After the states of Maine, Maryland, Minnesota, and Washington all voted in favor marriage equality in the November 2012 general election, Kansas Secretary of State Kris Kobach, apparently a bit confused as to geography, declared: "Americans can vote with their feet. If a person wants to live in a San Francisco lifestyle, they can go there….If they want to live a Kansas lifestyle, they can come here."
Just two years later, in November 2014, the Kansas “lifestyle” began to include LGBT couples getting married -- when the freedom to marry came to the state by virtue of the 10th Circuit Court of Appeals’ rulings that excluding same-sex couples from marriage violated the U.S. Constitution. Palpable joy and excitement arose in the Sunflower State.
However, things were more complicated than might have appeared on the surface. Not all state agencies were recognizing marriages of same-sex couples, and additional litigation, which is ongoing, proved necessary, even though the 10th Circuit’s precedent leaves no doubt what the outcome of litigation should be. Today, the LGBT Advocacy organization Equality Kansas reports that “same-sex couples are still having difficulty filing taxes, insuring their spouses, changing driver’s licenses, and so on.” Further, not all Kansas counties are marrying couples, although nearly 84 percent of Kansans now live in counties that do, according to Equality Kansas. Check out http://eqks.org/marriage-update-february-9-2015/ for the organization’s latest update.

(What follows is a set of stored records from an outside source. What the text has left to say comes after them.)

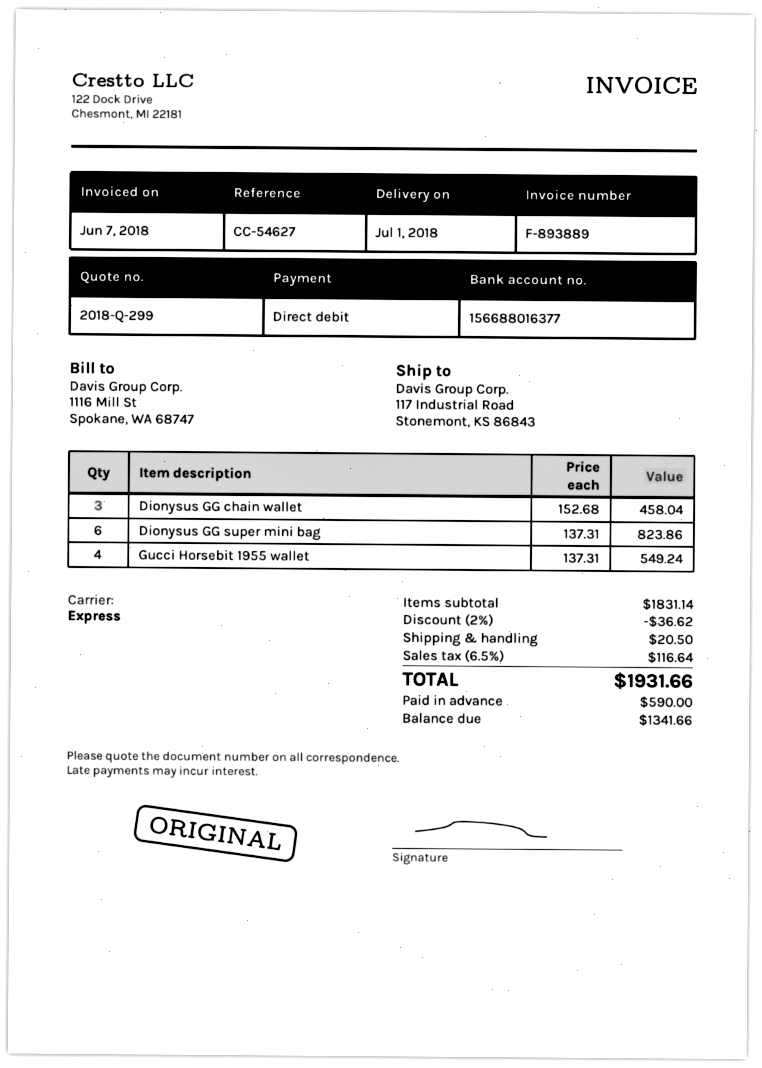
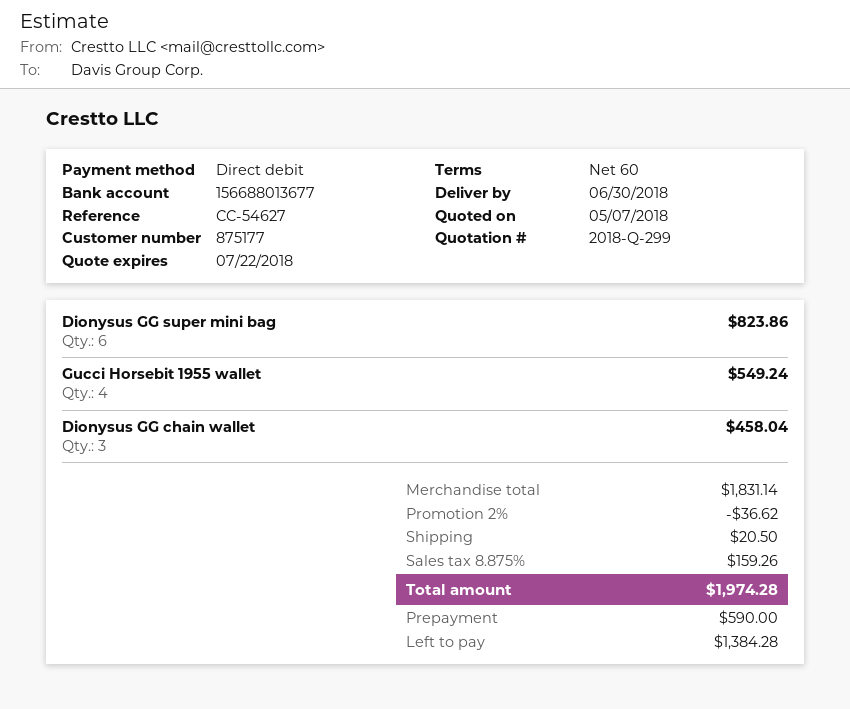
delivery date: 2018-07-01 -> 2018-06-30
bank account: 156688016377 -> 156688013677
tax: 6.5% = 116.64 -> 8.875% = 159.26
total: 1931.66 -> 1974.28
balance: 1341.66 -> 1384.28

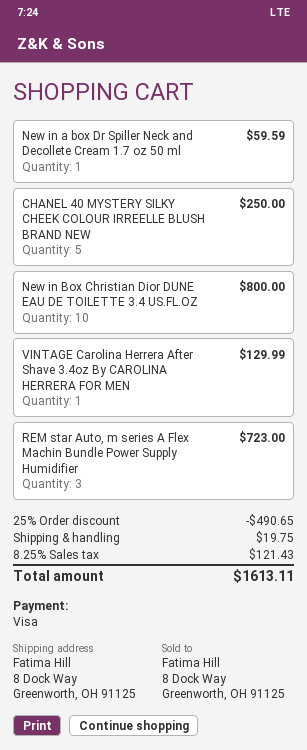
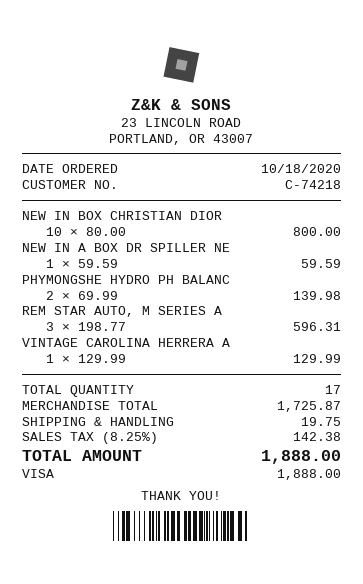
CHANEL 40 MYSTERY SILKY CHEEK COLOUR IRREELLE BLUSH BRAND NEW: 5 for 250.00 -> none
REM star Auto, m series A Flex Machin Bundle Power Supply Humidifier: 3 for 723.00 -> 3 for 596.31
PHYMONGSHE HYDRO PH BALANC: none -> 2 for 139.98
discount: 25% = 490.65 -> none
tax: 8.25% = 121.43 -> 8.25% = 142.38
total: 1613.11 -> 1888.00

And then just three months after the state started granting marriage licenses to same-sex couples, Kansas Governor Sam Brownback, took dramatic action to roll back LGBT rights in Kansas, especially for state employees.
In 2007, the state’s previous governor, Kathleen Sebelius, signed Executive Order 07-24, prohibiting discrimination against lesbian, gay, bisexual, and transgender state employees. The Order’s purpose was to ensure that the state “recruit, select, develop, and promote employees based on individual ability and job performance” because the state was “dedicated to the principles of freedom and equality among all of its citizens” and to “foster efficient business practices and ensur that all citizens of Kansas receive the support and services they need.” The Executive Order enabled LGBT state employees to perform their jobs without fear of workplace discrimination.
On 11 February 2015, Governor Brownback rescinded the Executive Order, putting all LGBT state employees at risk. State employees, and indeed LGBT and other fair-minded Kansans, were outraged and distressed. LGBT state employees now fear they could lose the job if their sexual orientation or gender identity became known.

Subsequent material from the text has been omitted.